Xyloterinus

Scientific classification
- Kingdom: Animalia
- Phylum: Arthropoda
- Class: Insecta
- Order: Coleoptera
- Suborder: Polyphaga
- Infraorder: Cucujiformia
- Family: Curculionidae
- Tribe: Scolytini
- Genus: Xyloterinus Swaine, 1918
- Type species: Xyloterinus politus (Say, 1826)

= Xyloterinus =

Genus of beetles

Xyloterinus is a genus of typical bark beetles in the family Curculionidae. This is a monotypic genus and the one described species is Xyloterinus politus. It is native to North America where it infests both hardwood and softwood trees, as well as stacks of logs.

==Description==
Adult beetles are between 2.3 and 3.5 mm in length and are a dark brown or blackish colour. The prothorax is squarish and has spines and two to four teeth at the front. The elytra (wing-covers) are a rufous brown colour and covered with a felting of yellowish bristles. The entrance to the galleries in which the larvae develop is about 1.6 mm in diameter.

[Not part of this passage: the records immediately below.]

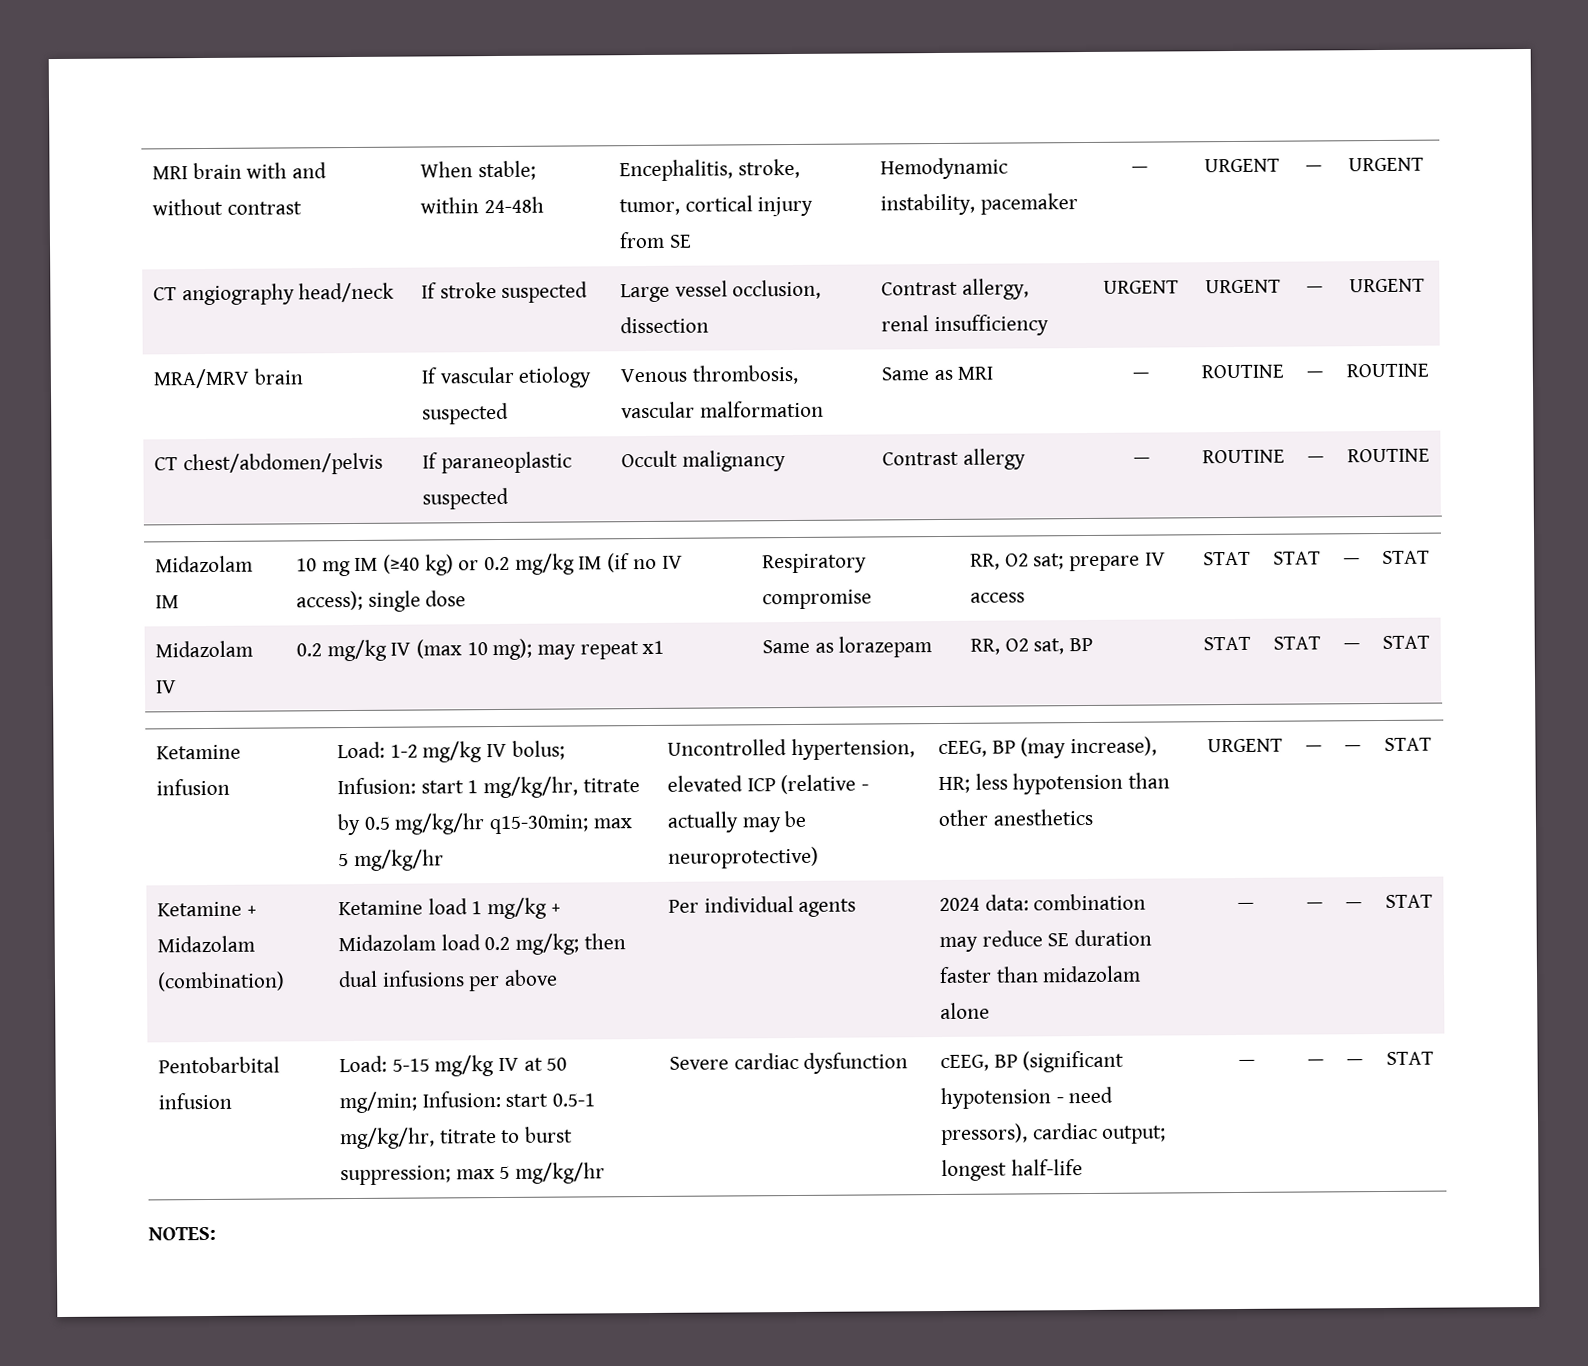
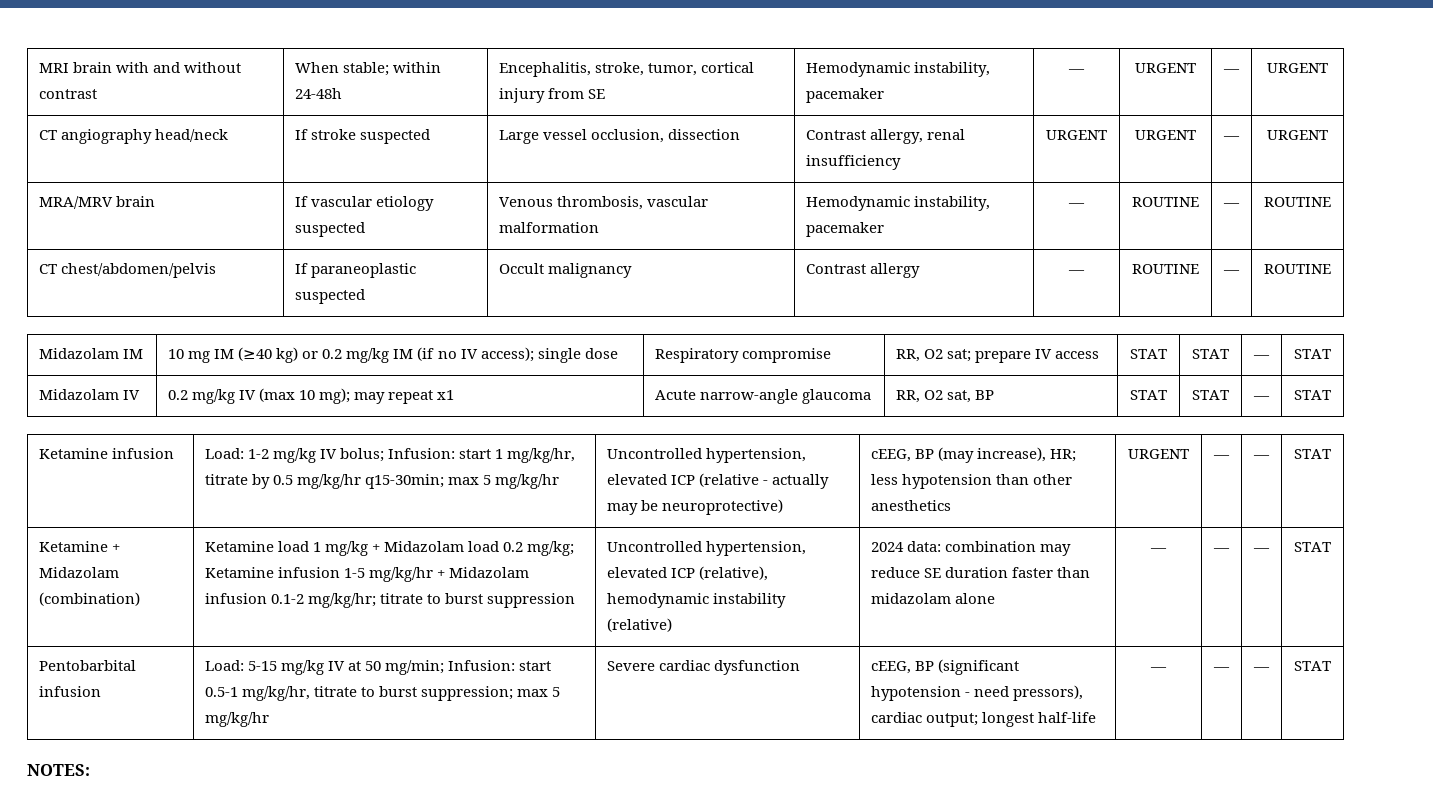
- MRA/MRV brain | If vascular etiology suspected | Venous thrombosis, vascular malformation | Same as MRI | — | ROUTINE | — | ROUTINE
+ MRA/MRV brain | If vascular etiology suspected | Venous thrombosis, vascular malformation | Hemodynamic instability, pacemaker | — | ROUTINE | — | ROUTINE
- Midazolam IV | 0.2 mg/kg IV (max 10 mg); may repeat x1 | Same as lorazepam | RR, O2 sat, BP | STAT | STAT | — | STAT
+ Midazolam IV | 0.2 mg/kg IV (max 10 mg); may repeat x1 | Acute narrow-angle glaucoma | RR, O2 sat, BP | STAT | STAT | — | STAT
- Ketamine load 1 mg/kg + Midazolam load 0.2 mg/kg; then dual infusions per above | Per individual agents
+ Ketamine load 1 mg/kg + Midazolam load 0.2 mg/kg; Ketamine infusion 1-5 mg/kg/hr + Midazolam infusion 0.1-2 mg/kg/hr; titrate to burst suppression | Uncontrolled hypertension, elevated ICP (relative), hemodynamic instability (relative)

==Distribution and habitat==
This beetle is native to eastern North America, where it is present in both Canada and the United States. It infests both hardwoods and softwoods, mostly recently fallen or cut timber. Host trees include Acer, Alnus, Betula, Carya, Castanea, Fagus, Fraxinus, Picea, Pinus, Quercus, Tsuga, and Ulmus.

==Ecology==
After mating, the adult female tunnels into the bark, creating a gallery up to 45 mm long in the sapwood. Like other ambrosia beetles, the female carries a fungal culture with which to inoculate the walls of the galleries. On either side of the original tunnel she creates two further galleries about 14 mm long. The eggs are laid singly, each in a cup-shaped cradle beside the side gallery, the entrance of the cradle being plugged by frass. The eggs hatch within about fourteen hours, and the larvae feed on the mycelia and spores of the fungus, enlarging the cradle as they grow. Wood fragments accumulate in the main tunnel and may escape from or be pushed out of the entrance by the female. The larvae take about 19 days to develop fully, before pupating. The new adults exit the cradle and then turn round and re-enter, feeding on the ambrosial growth. They overwinter in the empty cradles and galleries and exit the wood through the original entrance.